Primero, me parece muy triste que las autoridades estatales no hayan pensado en construir una nueva torre de hospitalización en el lote, ya baldío, donde se erigía la antigua Embajada de Estados Unidos, pues no es secreto que el Santo Tomás, en donde se atiende a gran parte de la población panameña, periódicamente presenta problemas de número de camas insuficientes para la cantidad de pacientes que aquí necesitan ser hospitalizados (por no decir que siempre).
Sí, así como lo oye. Pero vemos que, en vez de considerar ampliar sus instalaciones, se toma la decisión de “ceder” el terreno en mención para la construcción de este hermoso coloso. Y nos vamos aún más allá, frente al hecho de que, además, utilizarán terrenos del hospital, los que se encuentran dentro de la cerca perimetral, para concretar a las niñas, aduciendo cosas como que “ ese lote de terreno no es parte de los jardines del hospital” (los cuales, por ley de patrimonio histórico no pueden ser tocados ni alterados) o “la utilización del subsuelo para desarrollar estacionamientos subterráneos no afectarán las estructuras de los edificios circundantes”, o “el helipuerto del hospital está subutilizado” (como excusa para aceptar una torre de 70 pisos a su lado y todos los cambios en las corrientes de viento que esto conlleva) o “remozaremos y haremos nuevos jardines históricos”, o “construiremos la planta de tratamiento de agua que, desde hace mucho necesita el hospital Santo Tomás, pues la capacidad del tanque séptico ha sido rebasada ya hace muchos años”, entre otras muchas razones que nos presentaron para hacernos ver que no seremos afectados sino, más bien, altamente beneficiados.
Podríamos seguir enumerando las múltiples bondades y beneficios que nos han puesto sobre el tapete para la construcción de las niñas, pero necesitaríamos mucho espacio para ello.
Me pareció un golpe bajo llegar a presentarnos fotos que muestran el deterioro de la fachada principal del Elefante Blanco, del mal estado y la falta de mantenimiento que podemos ver en los alrededores de las instalaciones e, incluso, que mostraran y cuestionaran la cerca perimetral del hospital como impedimento para que la población pudiera aprovechar dichos predios que son, y siempre se han debido, a la población panameña.
De hecho, el hospital Santo Tomás es el único lugar que, con toda certeza, recibe con los brazos abiertos a negros o chinos, gordos o delgados, católicos o musulmanes, pobres o ricos, asegurados o no asegurados; es decir, no se hace discriminación de raza, capacidad económica, sexo o tendencias sexuales ni de credo.

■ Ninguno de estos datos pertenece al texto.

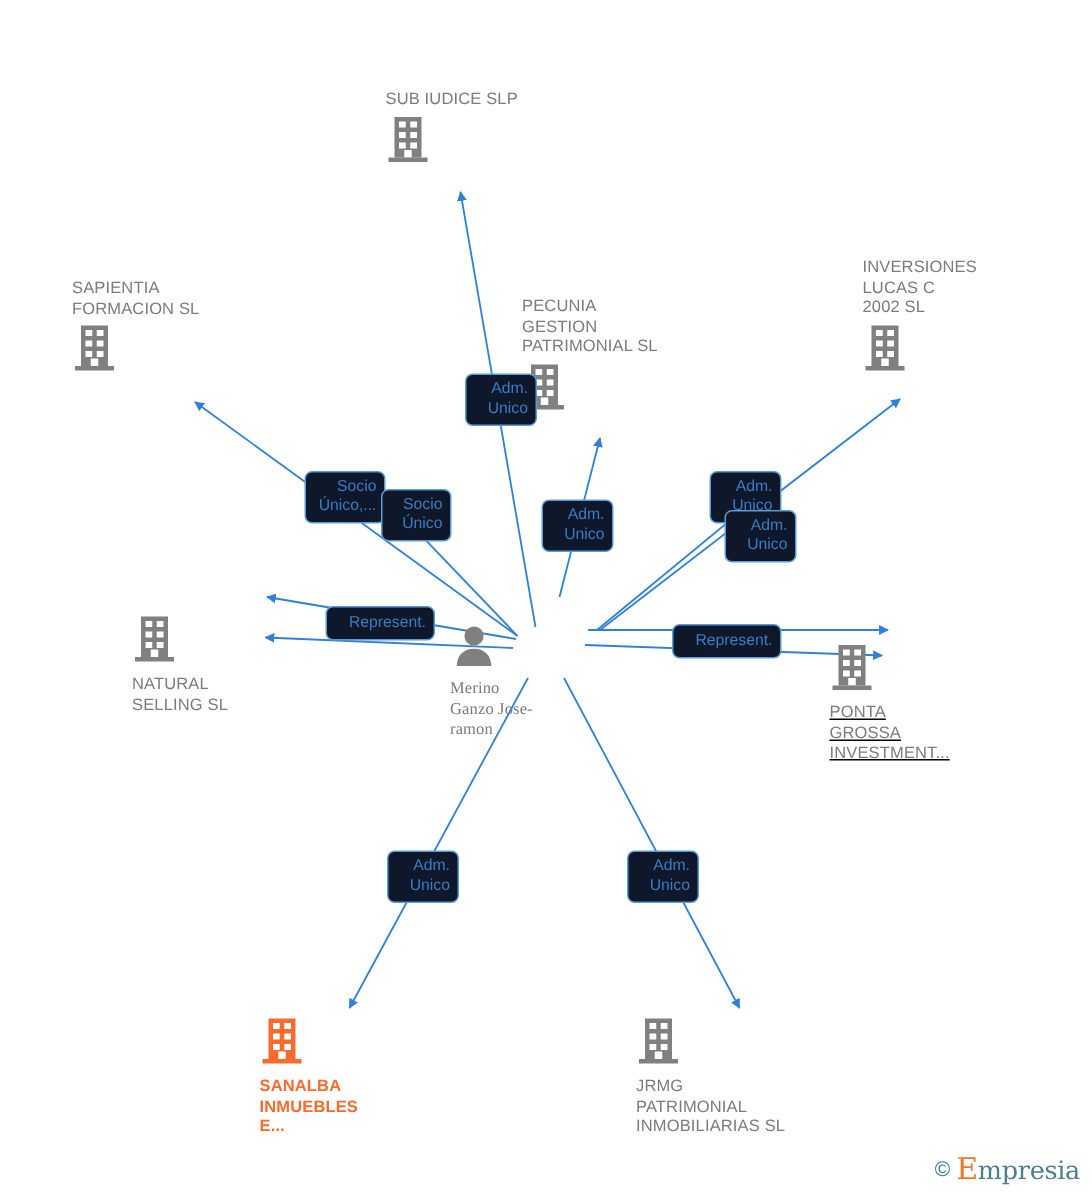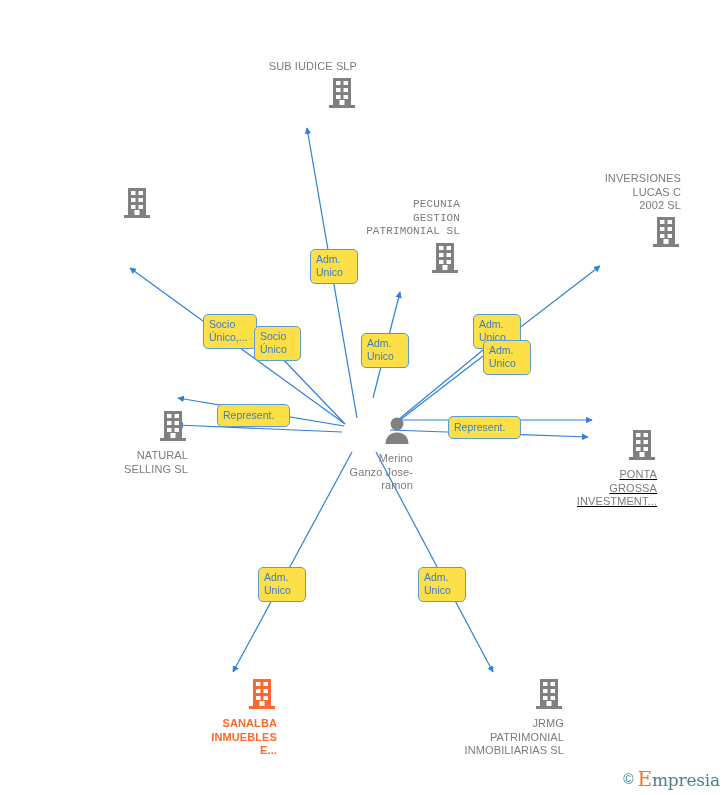"SUB IUDICE SLP" .node { text-align: right -> left }
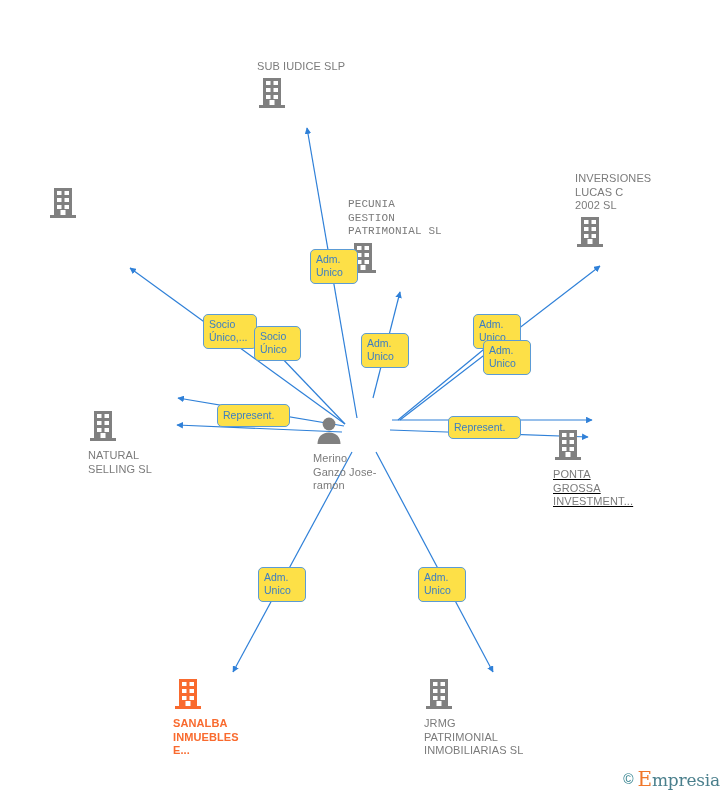"SAPIENTIA" span.caption { html: none -> <span>SAPIENTIA FORMACION SL</span> }
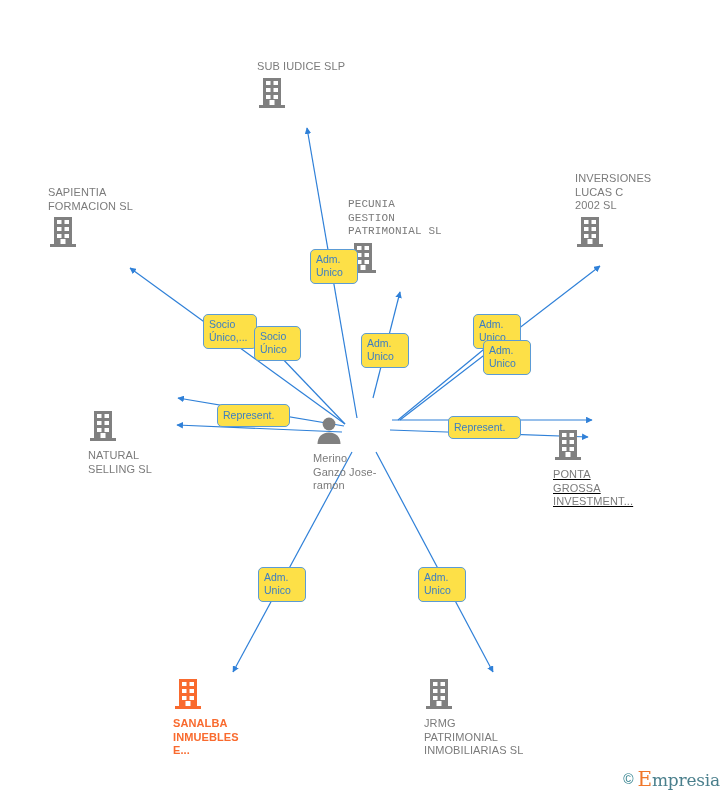"PECUNIA" div.node { font-family: Liberation Mono, monospace -> none }
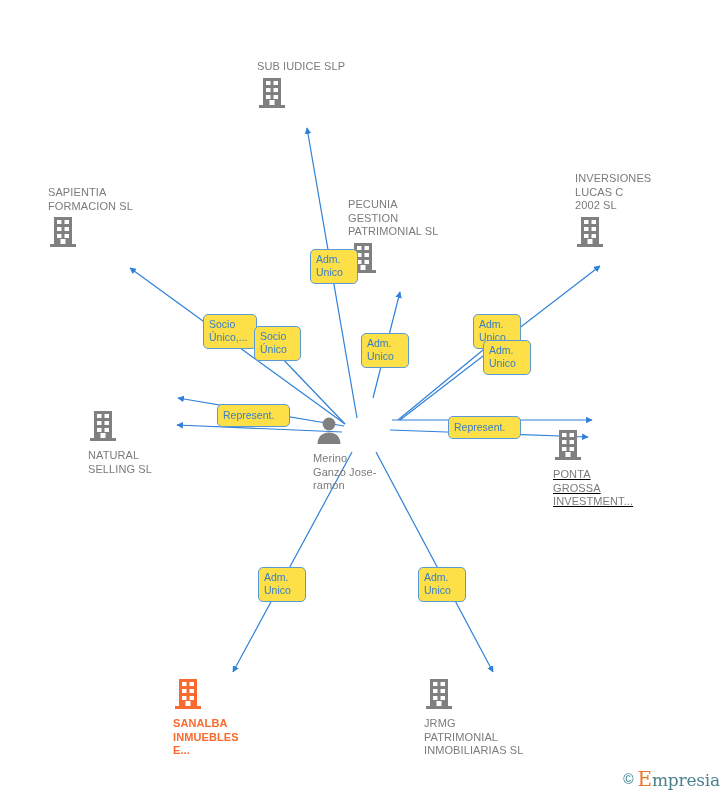"Adm." .edge-label { background: #fde047 -> #0f172a; text-align: left -> right }
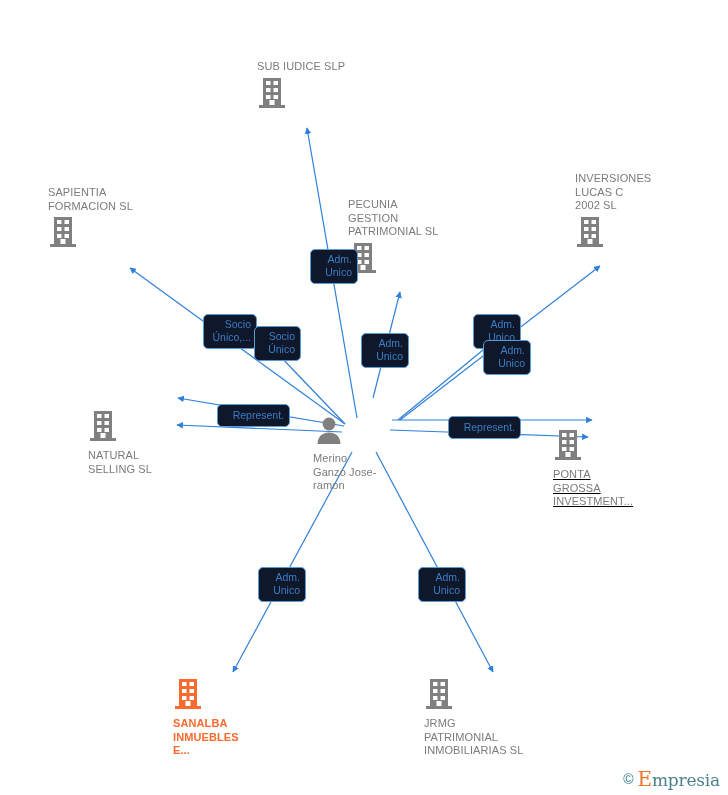"Merino" div.node { font-family: none -> Liberation Serif, serif; left: 313px -> 300px }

La cerca es cuestión de seguridad, tanto para los pacientes y sus familiares, como para el personal que aquí labora.
Mover, de poco a poco, a cuerazos el hospital de referencia más importante del país no nos parece una jugada inteligente ni mucho menos justa. La ubicación actual lo hace accesible a toda la población, en general, a la que más necesita de los servicios que aquí se brindan.
Que quede claro: no me opongo al desarrollo ni a los sacrificios que, como ciudadanos, debemos realizar para darle cabida al mismo. La torre financiera me parece un hermoso proyecto y, estoy segura, traerá bonanza para el sector privado. No tengo la menor duda de ello.
Sin embargo, invito a los padres de esta criatura a considerar otra ubicación que no afecte al Elefante Blanco.
Si, aún así, contra viento y marea y contra las leyes existentes que no permiten la construcción de este proyecto (tal como hoy lo quieren realizar), solo me queda invitarlos diciendo “El que quiera conocer al Elefante Blanco, que venga, porque lo acaban!”.